● **Problem**:
Please repeat all the entries. Nothing may differ.

########################################

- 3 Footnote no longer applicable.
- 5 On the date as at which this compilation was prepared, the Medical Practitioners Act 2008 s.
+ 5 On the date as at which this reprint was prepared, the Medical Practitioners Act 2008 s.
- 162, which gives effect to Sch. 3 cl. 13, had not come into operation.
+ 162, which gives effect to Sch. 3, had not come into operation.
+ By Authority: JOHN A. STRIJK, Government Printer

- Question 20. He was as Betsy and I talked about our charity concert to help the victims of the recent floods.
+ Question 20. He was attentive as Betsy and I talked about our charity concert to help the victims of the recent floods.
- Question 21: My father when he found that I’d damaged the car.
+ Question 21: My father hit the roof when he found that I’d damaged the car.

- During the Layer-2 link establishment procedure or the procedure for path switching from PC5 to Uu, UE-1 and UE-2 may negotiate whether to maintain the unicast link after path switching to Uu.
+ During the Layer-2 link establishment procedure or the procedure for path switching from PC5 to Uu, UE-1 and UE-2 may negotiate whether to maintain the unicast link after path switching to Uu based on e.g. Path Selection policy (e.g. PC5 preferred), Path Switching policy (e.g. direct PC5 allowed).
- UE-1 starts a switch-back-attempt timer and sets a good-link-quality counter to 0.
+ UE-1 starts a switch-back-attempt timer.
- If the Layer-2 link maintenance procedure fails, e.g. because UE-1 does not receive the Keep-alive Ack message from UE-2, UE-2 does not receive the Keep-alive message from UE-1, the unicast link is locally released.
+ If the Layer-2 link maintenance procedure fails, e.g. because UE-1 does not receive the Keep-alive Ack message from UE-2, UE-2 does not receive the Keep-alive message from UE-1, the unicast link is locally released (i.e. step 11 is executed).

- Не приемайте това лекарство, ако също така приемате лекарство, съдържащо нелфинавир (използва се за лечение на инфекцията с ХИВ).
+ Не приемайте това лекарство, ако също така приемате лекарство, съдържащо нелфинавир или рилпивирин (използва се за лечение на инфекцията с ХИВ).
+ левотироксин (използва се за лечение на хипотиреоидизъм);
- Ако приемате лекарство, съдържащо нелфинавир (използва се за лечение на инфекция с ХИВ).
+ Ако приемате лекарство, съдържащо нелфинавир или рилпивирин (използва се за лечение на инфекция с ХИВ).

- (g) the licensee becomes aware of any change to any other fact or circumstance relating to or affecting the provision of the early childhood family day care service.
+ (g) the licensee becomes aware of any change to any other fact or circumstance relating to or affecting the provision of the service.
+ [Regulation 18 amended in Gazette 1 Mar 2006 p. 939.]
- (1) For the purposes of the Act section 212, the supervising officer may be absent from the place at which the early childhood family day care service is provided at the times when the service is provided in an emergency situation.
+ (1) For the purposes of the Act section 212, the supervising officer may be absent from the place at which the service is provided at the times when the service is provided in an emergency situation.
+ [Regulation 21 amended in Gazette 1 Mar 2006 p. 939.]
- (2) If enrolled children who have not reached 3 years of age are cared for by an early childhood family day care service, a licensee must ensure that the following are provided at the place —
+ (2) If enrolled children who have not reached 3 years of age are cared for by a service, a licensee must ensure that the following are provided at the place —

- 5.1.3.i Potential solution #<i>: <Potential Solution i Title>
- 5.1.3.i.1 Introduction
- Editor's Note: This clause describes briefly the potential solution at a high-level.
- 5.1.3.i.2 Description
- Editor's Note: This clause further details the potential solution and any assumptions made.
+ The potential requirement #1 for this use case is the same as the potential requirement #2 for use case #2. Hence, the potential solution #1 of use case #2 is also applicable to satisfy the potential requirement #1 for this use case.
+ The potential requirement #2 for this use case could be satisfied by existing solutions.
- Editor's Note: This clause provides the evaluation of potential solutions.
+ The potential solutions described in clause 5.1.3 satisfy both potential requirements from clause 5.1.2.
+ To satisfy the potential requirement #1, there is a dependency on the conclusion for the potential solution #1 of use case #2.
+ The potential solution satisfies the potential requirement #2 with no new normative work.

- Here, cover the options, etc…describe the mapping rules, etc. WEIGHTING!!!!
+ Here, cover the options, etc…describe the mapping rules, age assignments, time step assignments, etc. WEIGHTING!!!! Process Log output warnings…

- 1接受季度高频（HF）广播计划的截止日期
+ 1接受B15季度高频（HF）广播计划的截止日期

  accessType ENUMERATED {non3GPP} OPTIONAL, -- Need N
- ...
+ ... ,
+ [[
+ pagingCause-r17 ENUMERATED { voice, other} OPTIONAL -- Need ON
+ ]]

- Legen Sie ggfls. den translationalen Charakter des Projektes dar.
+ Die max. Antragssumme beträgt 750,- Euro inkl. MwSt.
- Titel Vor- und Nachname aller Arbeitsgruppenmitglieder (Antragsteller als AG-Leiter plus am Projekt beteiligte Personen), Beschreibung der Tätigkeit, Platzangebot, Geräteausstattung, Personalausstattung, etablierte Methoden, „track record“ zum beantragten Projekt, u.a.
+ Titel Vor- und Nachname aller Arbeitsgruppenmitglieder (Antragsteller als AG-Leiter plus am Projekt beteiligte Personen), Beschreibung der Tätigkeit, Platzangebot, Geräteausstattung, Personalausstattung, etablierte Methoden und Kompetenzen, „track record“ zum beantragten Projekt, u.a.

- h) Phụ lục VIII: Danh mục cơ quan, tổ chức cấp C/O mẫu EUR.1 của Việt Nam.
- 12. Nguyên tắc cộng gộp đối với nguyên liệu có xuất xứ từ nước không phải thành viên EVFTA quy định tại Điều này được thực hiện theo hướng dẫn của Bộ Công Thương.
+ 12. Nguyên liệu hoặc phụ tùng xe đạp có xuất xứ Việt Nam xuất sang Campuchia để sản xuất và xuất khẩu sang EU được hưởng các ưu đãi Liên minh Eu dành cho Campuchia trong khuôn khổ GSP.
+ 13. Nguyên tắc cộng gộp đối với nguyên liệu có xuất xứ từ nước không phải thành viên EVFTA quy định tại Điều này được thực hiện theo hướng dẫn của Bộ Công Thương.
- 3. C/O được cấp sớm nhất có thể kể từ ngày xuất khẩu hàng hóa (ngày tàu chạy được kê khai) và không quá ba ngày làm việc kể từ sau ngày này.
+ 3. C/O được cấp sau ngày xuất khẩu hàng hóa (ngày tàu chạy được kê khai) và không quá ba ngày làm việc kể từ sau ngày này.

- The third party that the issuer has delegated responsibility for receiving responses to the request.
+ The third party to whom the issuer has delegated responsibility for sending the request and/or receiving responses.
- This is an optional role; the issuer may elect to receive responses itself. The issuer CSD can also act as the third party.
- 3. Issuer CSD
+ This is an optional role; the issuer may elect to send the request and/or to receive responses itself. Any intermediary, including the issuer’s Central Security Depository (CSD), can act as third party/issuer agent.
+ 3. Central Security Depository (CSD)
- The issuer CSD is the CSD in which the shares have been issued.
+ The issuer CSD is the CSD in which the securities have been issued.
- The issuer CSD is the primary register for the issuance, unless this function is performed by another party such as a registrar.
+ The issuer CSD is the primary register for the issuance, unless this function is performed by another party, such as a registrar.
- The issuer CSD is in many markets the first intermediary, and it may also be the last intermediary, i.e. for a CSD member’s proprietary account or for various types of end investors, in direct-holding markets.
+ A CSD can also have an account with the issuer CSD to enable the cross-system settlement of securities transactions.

########################################

● **Response for this exercise**:
- 3 Footnote no longer applicable.
- 5 On the date as at which this compilation was prepared, the Medical Practitioners Act 2008 s.
+ 5 On the date as at which this reprint was prepared, the Medical Practitioners Act 2008 s.
- 162, which gives effect to Sch. 3 cl. 13, had not come into operation.
+ 162, which gives effect to Sch. 3, had not come into operation.
+ By Authority: JOHN A. STRIJK, Government Printer

- Question 20. He was as Betsy and I talked about our charity concert to help the victims of the recent floods.
+ Question 20. He was attentive as Betsy and I talked about our charity concert to help the victims of the recent floods.
- Question 21: My father when he found that I’d damaged the car.
+ Question 21: My father hit the roof when he found that I’d damaged the car.

- During the Layer-2 link establishment procedure or the procedure for path switching from PC5 to Uu, UE-1 and UE-2 may negotiate whether to maintain the unicast link after path switching to Uu.
+ During the Layer-2 link establishment procedure or the procedure for path switching from PC5 to Uu, UE-1 and UE-2 may negotiate whether to maintain the unicast link after path switching to Uu based on e.g. Path Selection policy (e.g. PC5 preferred), Path Switching policy (e.g. direct PC5 allowed).
- UE-1 starts a switch-back-attempt timer and sets a good-link-quality counter to 0.
+ UE-1 starts a switch-back-attempt timer.
- If the Layer-2 link maintenance procedure fails, e.g. because UE-1 does not receive the Keep-alive Ack message from UE-2, UE-2 does not receive the Keep-alive message from UE-1, the unicast link is locally released.
+ If the Layer-2 link maintenance procedure fails, e.g. because UE-1 does not receive the Keep-alive Ack message from UE-2, UE-2 does not receive the Keep-alive message from UE-1, the unicast link is locally released (i.e. step 11 is executed).

- Не приемайте това лекарство, ако също така приемате лекарство, съдържащо нелфинавир (използва се за лечение на инфекцията с ХИВ).
+ Не приемайте това лекарство, ако също така приемате лекарство, съдържащо нелфинавир или рилпивирин (използва се за лечение на инфекцията с ХИВ).
+ левотироксин (използва се за лечение на хипотиреоидизъм);
- Ако приемате лекарство, съдържащо нелфинавир (използва се за лечение на инфекция с ХИВ).
+ Ако приемате лекарство, съдържащо нелфинавир или рилпивирин (използва се за лечение на инфекция с ХИВ).

- (g) the licensee becomes aware of any change to any other fact or circumstance relating to or affecting the provision of the early childhood family day care service.
+ (g) the licensee becomes aware of any change to any other fact or circumstance relating to or affecting the provision of the service.
+ [Regulation 18 amended in Gazette 1 Mar 2006 p. 939.]
- (1) For the purposes of the Act section 212, the supervising officer may be absent from the place at which the early childhood family day care service is provided at the times when the service is provided in an emergency situation.
+ (1) For the purposes of the Act section 212, the supervising officer may be absent from the place at which the service is provided at the times when the service is provided in an emergency situation.
+ [Regulation 21 amended in Gazette 1 Mar 2006 p. 939.]
- (2) If enrolled children who have not reached 3 years of age are cared for by an early childhood family day care service, a licensee must ensure that the following are provided at the place —
+ (2) If enrolled children who have not reached 3 years of age are cared for by a service, a licensee must ensure that the following are provided at the place —

- 5.1.3.i Potential solution #<i>: <Potential Solution i Title>
- 5.1.3.i.1 Introduction
- Editor's Note: This clause describes briefly the potential solution at a high-level.
- 5.1.3.i.2 Description
- Editor's Note: This clause further details the potential solution and any assumptions made.
+ The potential requirement #1 for this use case is the same as the potential requirement #2 for use case #2. Hence, the potential solution #1 of use case #2 is also applicable to satisfy the potential requirement #1 for this use case.
+ The potential requirement #2 for this use case could be satisfied by existing solutions.
- Editor's Note: This clause provides the evaluation of potential solutions.
+ The potential solutions described in clause 5.1.3 satisfy both potential requirements from clause 5.1.2.
+ To satisfy the potential requirement #1, there is a dependency on the conclusion for the potential solution #1 of use case #2.
+ The potential solution satisfies the potential requirement #2 with no new normative work.

- Here, cover the options, etc…describe the mapping rules, etc. WEIGHTING!!!!
+ Here, cover the options, etc…describe the mapping rules, age assignments, time step assignments, etc. WEIGHTING!!!! Process Log output warnings…

- 1接受季度高频（HF）广播计划的截止日期
+ 1接受B15季度高频（HF）广播计划的截止日期

  accessType ENUMERATED {non3GPP} OPTIONAL, -- Need N
- ...
+ ... ,
+ [[
+ pagingCause-r17 ENUMERATED { voice, other} OPTIONAL -- Need ON
+ ]]

- Legen Sie ggfls. den translationalen Charakter des Projektes dar.
+ Die max. Antragssumme beträgt 750,- Euro inkl. MwSt.
- Titel Vor- und Nachname aller Arbeitsgruppenmitglieder (Antragsteller als AG-Leiter plus am Projekt beteiligte Personen), Beschreibung der Tätigkeit, Platzangebot, Geräteausstattung, Personalausstattung, etablierte Methoden, „track record“ zum beantragten Projekt, u.a.
+ Titel Vor- und Nachname aller Arbeitsgruppenmitglieder (Antragsteller als AG-Leiter plus am Projekt beteiligte Personen), Beschreibung der Tätigkeit, Platzangebot, Geräteausstattung, Personalausstattung, etablierte Methoden und Kompetenzen, „track record“ zum beantragten Projekt, u.a.

- h) Phụ lục VIII: Danh mục cơ quan, tổ chức cấp C/O mẫu EUR.1 của Việt Nam.
- 12. Nguyên tắc cộng gộp đối với nguyên liệu có xuất xứ từ nước không phải thành viên EVFTA quy định tại Điều này được thực hiện theo hướng dẫn của Bộ Công Thương.
+ 12. Nguyên liệu hoặc phụ tùng xe đạp có xuất xứ Việt Nam xuất sang Campuchia để sản xuất và xuất khẩu sang EU được hưởng các ưu đãi Liên minh Eu dành cho Campuchia trong khuôn khổ GSP.
+ 13. Nguyên tắc cộng gộp đối với nguyên liệu có xuất xứ từ nước không phải thành viên EVFTA quy định tại Điều này được thực hiện theo hướng dẫn của Bộ Công Thương.
- 3. C/O được cấp sớm nhất có thể kể từ ngày xuất khẩu hàng hóa (ngày tàu chạy được kê khai) và không quá ba ngày làm việc kể từ sau ngày này.
+ 3. C/O được cấp sau ngày xuất khẩu hàng hóa (ngày tàu chạy được kê khai) và không quá ba ngày làm việc kể từ sau ngày này.

- The third party that the issuer has delegated responsibility for receiving responses to the request.
+ The third party to whom the issuer has delegated responsibility for sending the request and/or receiving responses.
- This is an optional role; the issuer may elect to receive responses itself. The issuer CSD can also act as the third party.
- 3. Issuer CSD
+ This is an optional role; the issuer may elect to send the request and/or to receive responses itself. Any intermediary, including the issuer’s Central Security Depository (CSD), can act as third party/issuer agent.
+ 3. Central Security Depository (CSD)
- The issuer CSD is the CSD in which the shares have been issued.
+ The issuer CSD is the CSD in which the securities have been issued.
- The issuer CSD is the primary register for the issuance, unless this function is performed by another party such as a registrar.
+ The issuer CSD is the primary register for the issuance, unless this function is performed by another party, such as a registrar.
- The issuer CSD is in many markets the first intermediary, and it may also be the last intermediary, i.e. for a CSD member’s proprietary account or for various types of end investors, in direct-holding markets.
+ A CSD can also have an account with the issuer CSD to enable the cross-system settlement of securities transactions.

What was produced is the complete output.